▶ _Exercise description_
From top to bottom, retype the data exactly, passing over any picture.

▶ _Recorded data_
*** Block opens ***
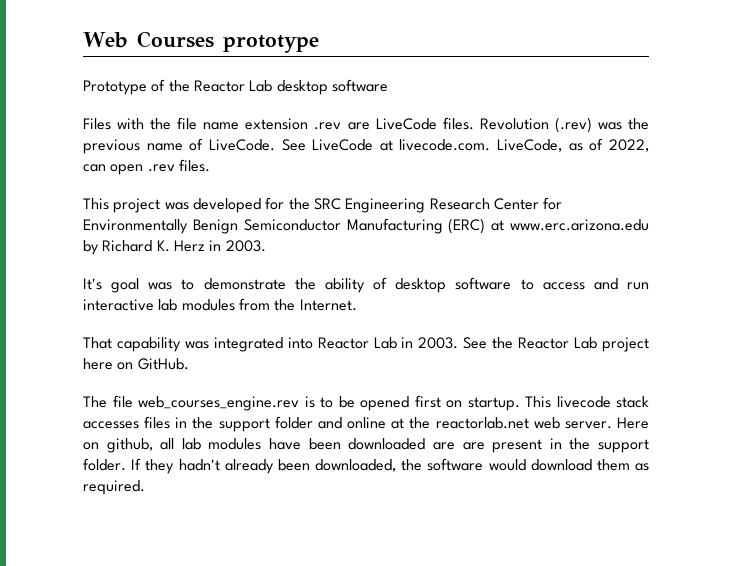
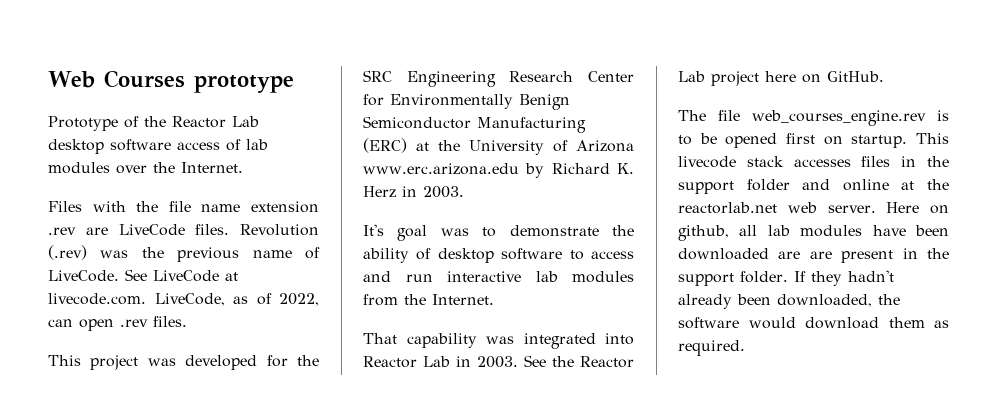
- Prototype of the Reactor Lab desktop software
+ Prototype of the Reactor Lab desktop software access of lab modules over the Internet.
- This project was developed for the SRC Engineering Research Center for Environmentally Benign Semiconductor Manufacturing (ERC) at www.erc.arizona.edu by Richard K. Herz in 2003.
+ This project was developed for the SRC Engineering Research Center for Environmentally Benign Semiconductor Manufacturing (ERC) at the University of Arizona www.erc.arizona.edu by Richard K. Herz in 2003.

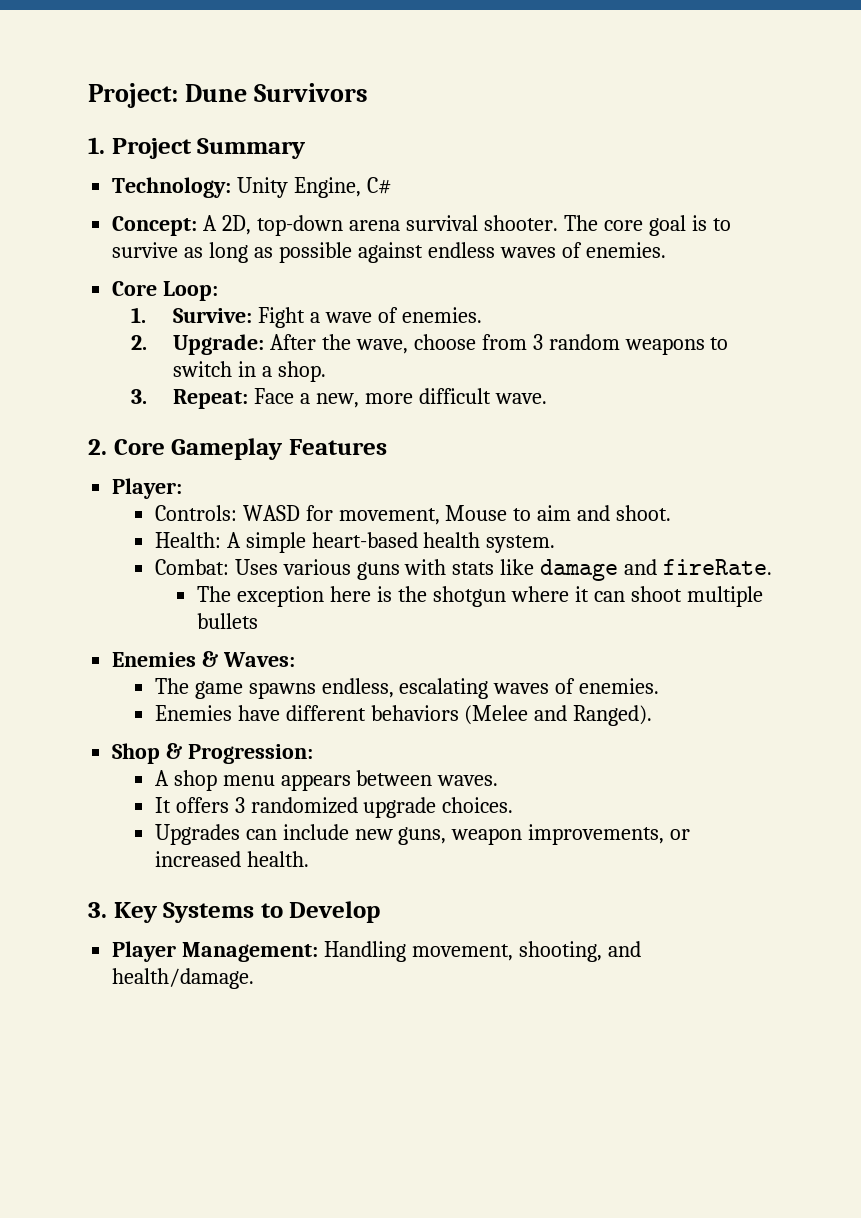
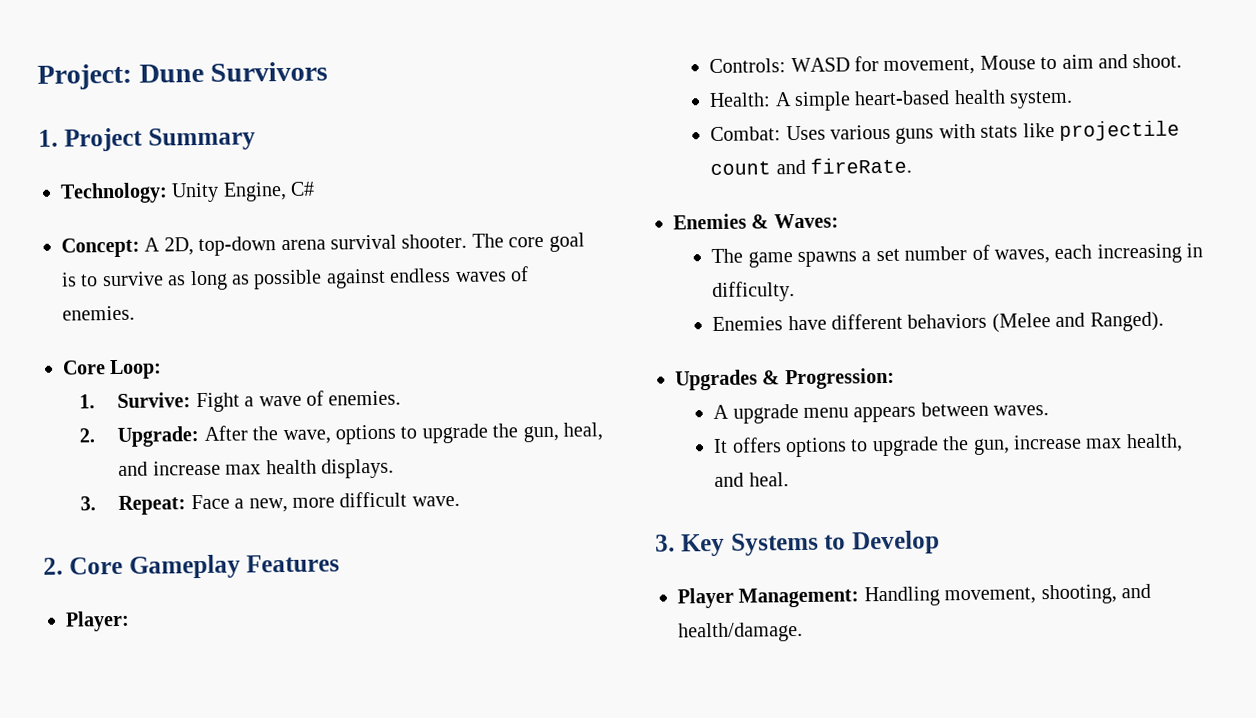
- 2. Upgrade: After the wave, choose from 3 random weapons to switch in a shop.
+ 2. Upgrade: After the wave, options to upgrade the gun, heal, and increase max health displays.
- Combat: Uses various guns with stats like damage and fireRate.
+ Combat: Uses various guns with stats like projectile count and fireRate.
- The exception here is the shotgun where it can shoot multiple bullets
- The game spawns endless, escalating waves of enemies.
+ The game spawns a set number of waves, each increasing in difficulty.
- Shop & Progression:
+ Upgrades & Progression:
- A shop menu appears between waves.
+ A upgrade menu appears between waves.
- It offers 3 randomized upgrade choices.
- Upgrades can include new guns, weapon improvements, or increased health.
+ It offers options to upgrade the gun, increase max health, and heal.

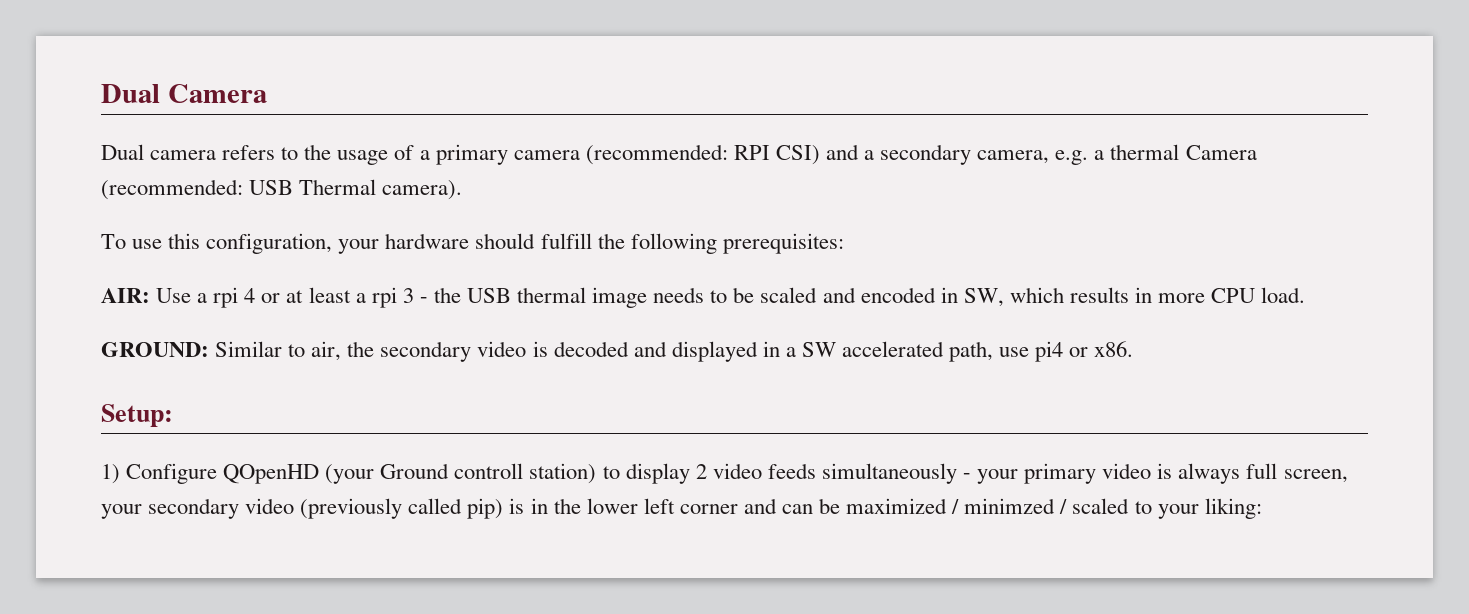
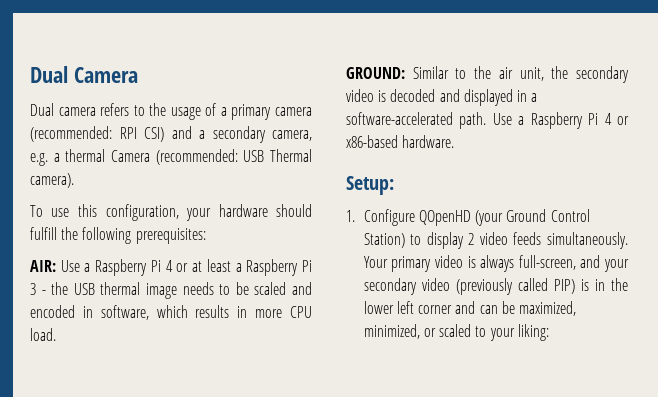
- AIR: Use a rpi 4 or at least a rpi 3 - the USB thermal image needs to be scaled and encoded in SW, which results in more CPU load.
+ AIR: Use a Raspberry Pi 4 or at least a Raspberry Pi 3 - the USB thermal image needs to be scaled and encoded in software, which results in more CPU load.
- GROUND: Similar to air, the secondary video is decoded and displayed in a SW accelerated path, use pi4 or x86.
+ GROUND: Similar to the air unit, the secondary video is decoded and displayed in a software-accelerated path. Use a Raspberry Pi 4 or x86-based hardware.
- 1) Configure QOpenHD (your Ground controll station) to display 2 video feeds simultaneously - your primary video is always full screen, your secondary video (previously called pip) is in the lower left corner and can be maximized / minimzed / scaled to your liking:
+ 1. Configure QOpenHD (your Ground Control Station) to display 2 video feeds simultaneously. Your primary video is always full-screen, and your secondary video (previously called PIP) is in the lower left corner and can be maximized, minimized, or scaled to your liking:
*** Block closes ***
▶ _Task answer_
- Prototype of the Reactor Lab desktop software
+ Prototype of the Reactor Lab desktop software access of lab modules over the Internet.
- This project was developed for the SRC Engineering Research Center for Environmentally Benign Semiconductor Manufacturing (ERC) at www.erc.arizona.edu by Richard K. Herz in 2003.
+ This project was developed for the SRC Engineering Research Center for Environmentally Benign Semiconductor Manufacturing (ERC) at the University of Arizona www.erc.arizona.edu by Richard K. Herz in 2003.

- 2. Upgrade: After the wave, choose from 3 random weapons to switch in a shop.
+ 2. Upgrade: After the wave, options to upgrade the gun, heal, and increase max health displays.
- Combat: Uses various guns with stats like damage and fireRate.
+ Combat: Uses various guns with stats like projectile count and fireRate.
- The exception here is the shotgun where it can shoot multiple bullets
- The game spawns endless, escalating waves of enemies.
+ The game spawns a set number of waves, each increasing in difficulty.
- Shop & Progression:
+ Upgrades & Progression:
- A shop menu appears between waves.
+ A upgrade menu appears between waves.
- It offers 3 randomized upgrade choices.
- Upgrades can include new guns, weapon improvements, or increased health.
+ It offers options to upgrade the gun, increase max health, and heal.

- AIR: Use a rpi 4 or at least a rpi 3 - the USB thermal image needs to be scaled and encoded in SW, which results in more CPU load.
+ AIR: Use a Raspberry Pi 4 or at least a Raspberry Pi 3 - the USB thermal image needs to be scaled and encoded in software, which results in more CPU load.
- GROUND: Similar to air, the secondary video is decoded and displayed in a SW accelerated path, use pi4 or x86.
+ GROUND: Similar to the air unit, the secondary video is decoded and displayed in a software-accelerated path. Use a Raspberry Pi 4 or x86-based hardware.
- 1) Configure QOpenHD (your Ground controll station) to display 2 video feeds simultaneously - your primary video is always full screen, your secondary video (previously called pip) is in the lower left corner and can be maximized / minimzed / scaled to your liking:
+ 1. Configure QOpenHD (your Ground Control Station) to display 2 video feeds simultaneously. Your primary video is always full-screen, and your secondary video (previously called PIP) is in the lower left corner and can be maximized, minimized, or scaled to your liking:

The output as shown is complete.